Yang quite admirably does a corpus search of naturalistic child productions, which is consistent with children knowing not to use a-adjectives attributively, but it’s not quite the same as behavioral evidence where children definitively show they disallow (or strongly disprefer) the attributive usage.

(3) Indirect negative evidence: One of Yang’s concerns is that this kind of evidence “requires comparing the extensions of the competing hypotheses”. I get the general gist of this, but I think we run into the same problem with all the language hypothesis spaces we set up, where one language’s parameter is a subset of another’s. That is, classical approaches like the Subset Principle run into the exact same problem. This is something we always have to deal with, and I think it depends very much on the hypothesis spaces children entertain.

Moreover, on the flip side, how much of a problem is it really? For the concrete example we’re given about the language that includes “the asleep cat” vs. the language that doesn’t, the extensional difference is one utterance (or one category of utterances, if group them all together under a-adjectives). How computationally hard is this to calculate? Importantly, we really just need to know that the difference is one construction — the rest of the language’s extension doesn’t matter. So it seems like there should be a way to form a hypothesis space exactly like the one described above (P = “the asleep cat” is allowed vs. not-P = “the asleep cat” is not allowed)?

Also, related to the point about how Boyd & Goldberg’s strategy works — does it even matter what other constructions do appear with those adjectives (i.e., the cat is asleep)? Isn’t it enough that “the asleep cat” doesn’t? I guess the point is that you want to have appropriate abstract classes like the ones described in section 3.1, i.e., predicative usage = “the cat is asleep”, “the cat is nice”; attributive = *“the asleep cat”, “the nice cat”. This makes the P hypothesis more like “asleep can be used both predicatively and attributively” and the not-P class is “asleep can be used only predicatively”. But okay, let’s assume children have enough syntactic knowledge to manage this. Then we go back to the point about how hard it is in practice to deal with hypothesis space extensions. Especially once we add this kind of abstraction in, it doesn’t seem too hard at all, unless I’m missing something (which is always possible).

(4) I personally have a great love for the Tolerance Principle, and I enjoyed seeing its usage here. But, as always, it gets me thinking about the relationship between the Tolerance Principle and Bayesian inference, especially when we have nice hypothesis spaces laid out like we do here. So, here’s my thinking at the moment:

For the Tolerance Principle, we have a setup like this:

Hypotheses:

H1 = the generalization applies to all N items, even though e exceptions exist.

H2 = there is no generalization, and all N items do their own thing.

Data:

O = items the pattern/rule is observed to apply to

e = exceptional items the pattern/rule should apply to but doesn’t

N - O - e = unobserved items (if any). We can simplify this and just assume all items have been observed to either follow the pattern (and be in O) or not (and be in e), so N - O - e = 0.

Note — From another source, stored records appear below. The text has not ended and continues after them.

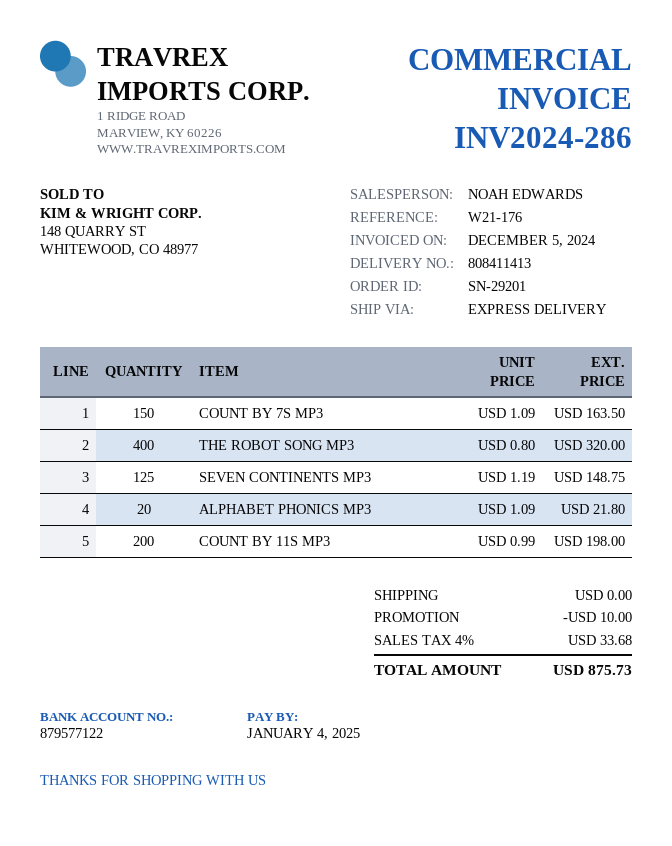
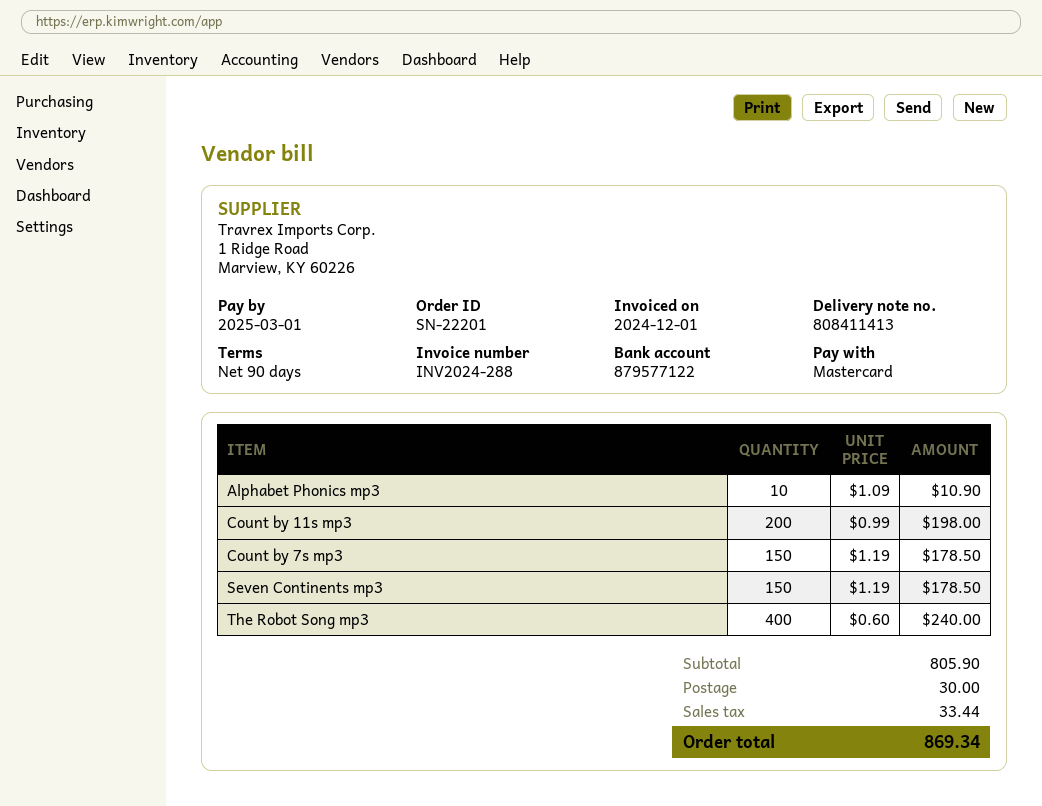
order number: SN-29201 -> SN-22201
invoice number: INV2024-286 -> INV2024-288
invoice date: 2024-12-05 -> 2024-12-01
due date: 2025-01-04 -> 2025-03-01
COUNT BY 7S MP3: 150 x 1.09 = 163.50 -> 150 x 1.19 = 178.50
THE ROBOT SONG MP3: 400 x 0.80 = 320.00 -> 400 x 0.60 = 240.00
SEVEN CONTINENTS MP3: 125 x 1.19 = 148.75 -> 150 x 1.19 = 178.50
ALPHABET PHONICS MP3: 20 x 1.09 = 21.80 -> 10 x 1.09 = 10.90
discount: 10.00 -> none
shipping: 0.00 -> 30.00
tax: 33.68 -> 33.44
total: 875.73 -> 869.34

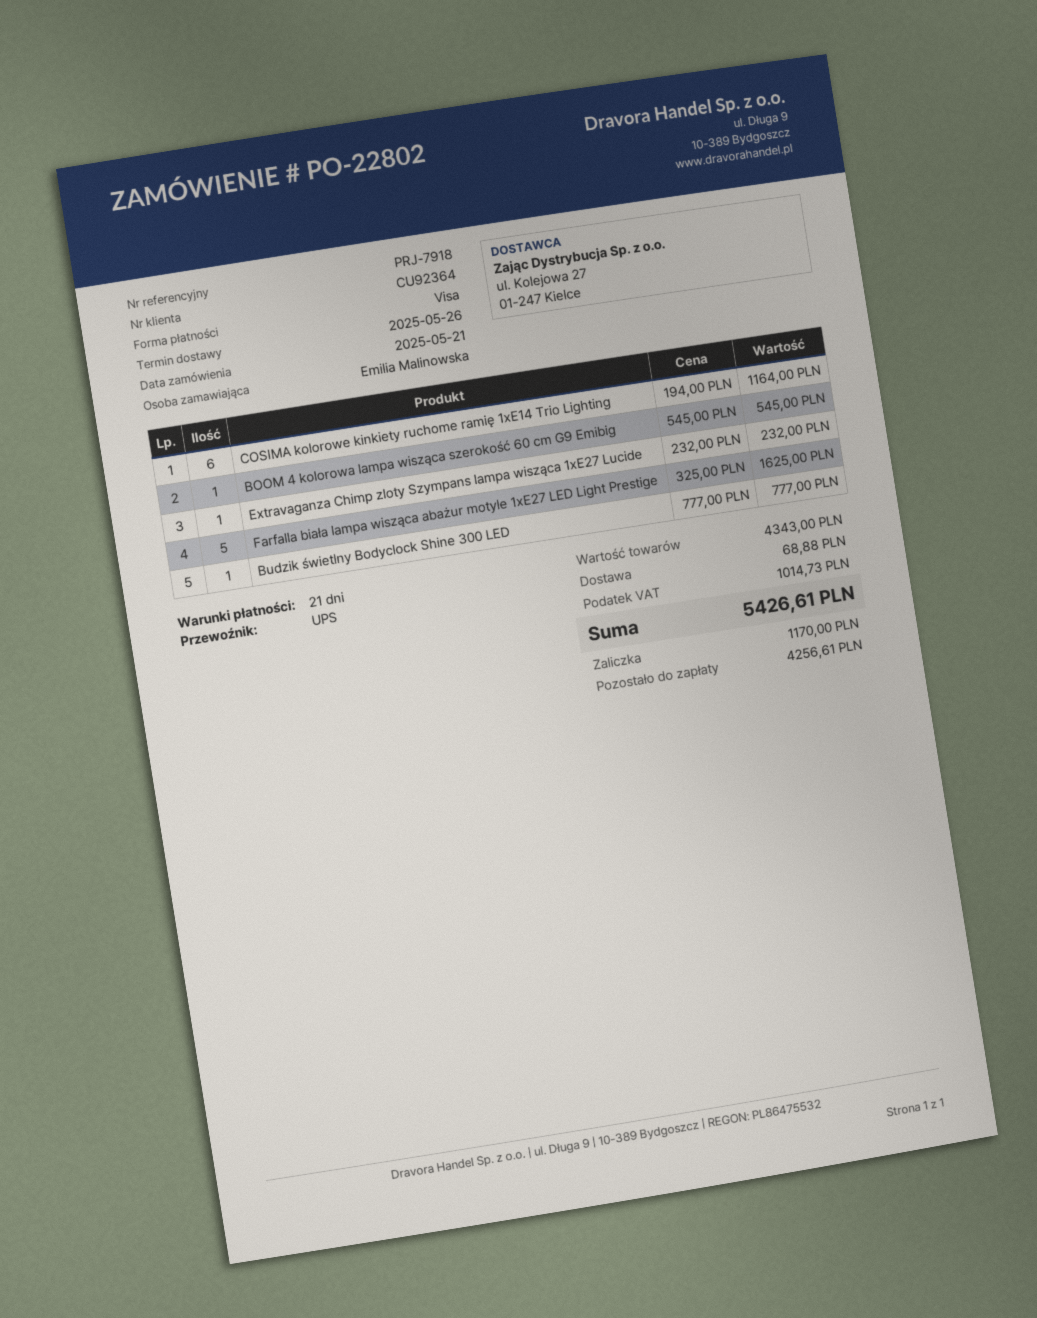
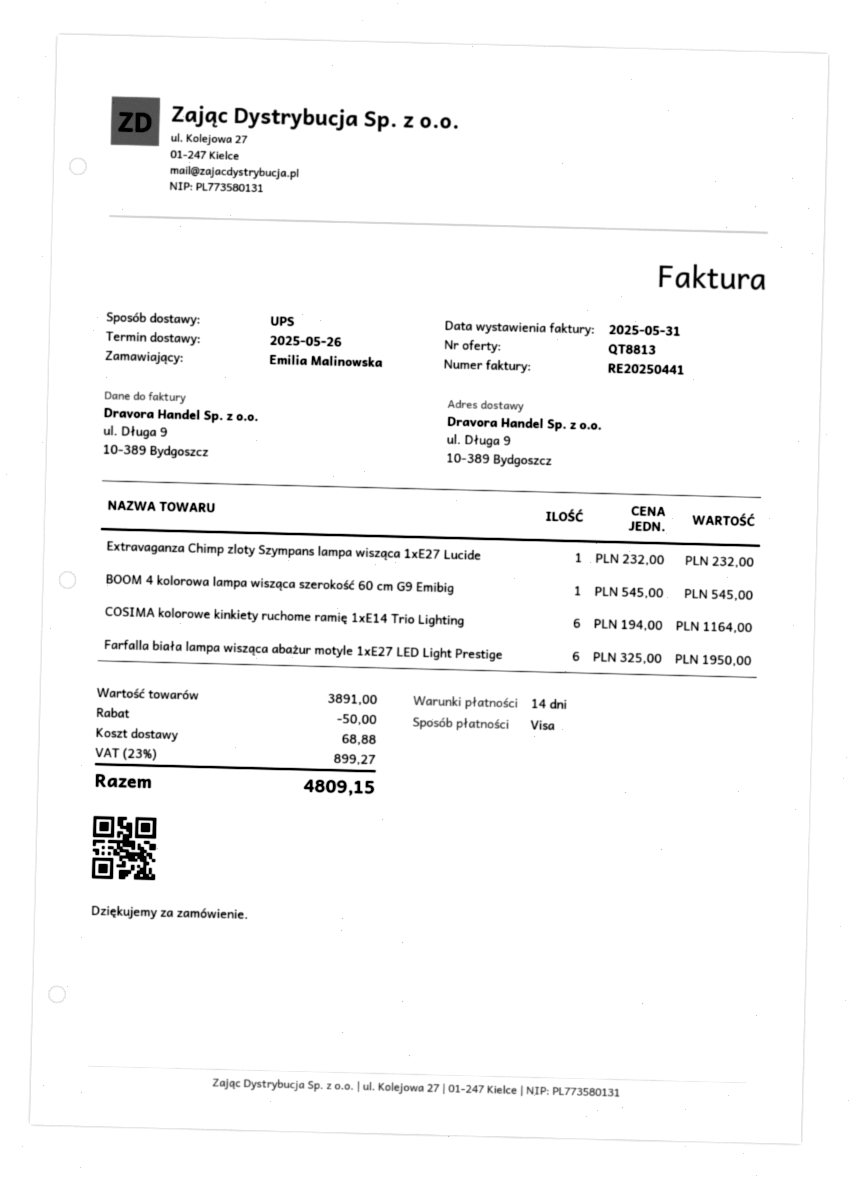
payment terms: 21 days -> 14 days
Farfalla biała lampa wisząca abażur motyle 1xE27 LED Light Prestige: 5 x 325.00 = 1625.00 -> 6 x 325.00 = 1950.00
Budzik świetlny Bodyclock Shine 300 LED: 1 x 777.00 = 777.00 -> none
subtotal: 4343.00 -> 3891.00
discount: none -> 50.00
tax: 1014.73 -> 899.27
total: 5426.61 -> 4809.15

Turning over to Bayesian thinking, let’s assume the priors for H1 and H2 are equal. So, all the work is really done in the likelihood, i.e, P(Hx | data) is proportional to P(Hx) [prior] * P(data | Hx) [likelihood].

Okay, so how do we calculate P(data | H1) vs. P(data | H2)? The data here is O pattern-following items and e exceptions, where N = O + e.

To calculate both likelihoods, we need to know the probability of generating those O pattern-following items and the probability of generating those e exceptions under both H1 and H2. I think this kind of question is where we get into the derivation of the Tolerance Principle, as described by Yang (2005). In particular, there’s an idea that if you have a rule (as in H1), it’s cheaper to store and access the right forms when there are enough items that follow the rule.

More specifically, it’s some kind of constant cost for those O items (rule application), though the constant cost involves some work because you actually have to do the computation of the rule/pattern over the item. For the e exceptions, there’s some cost of accessing the stored form individually, based on the frequency of the stored items. Importantly, if you have H1 with a rule + exceptions, every time you use the rule, you have to look through the exceptions first and then apply the rule. For H2 where everything is individually stored, you just wander down the list by frequency until you get to the individual item you care about.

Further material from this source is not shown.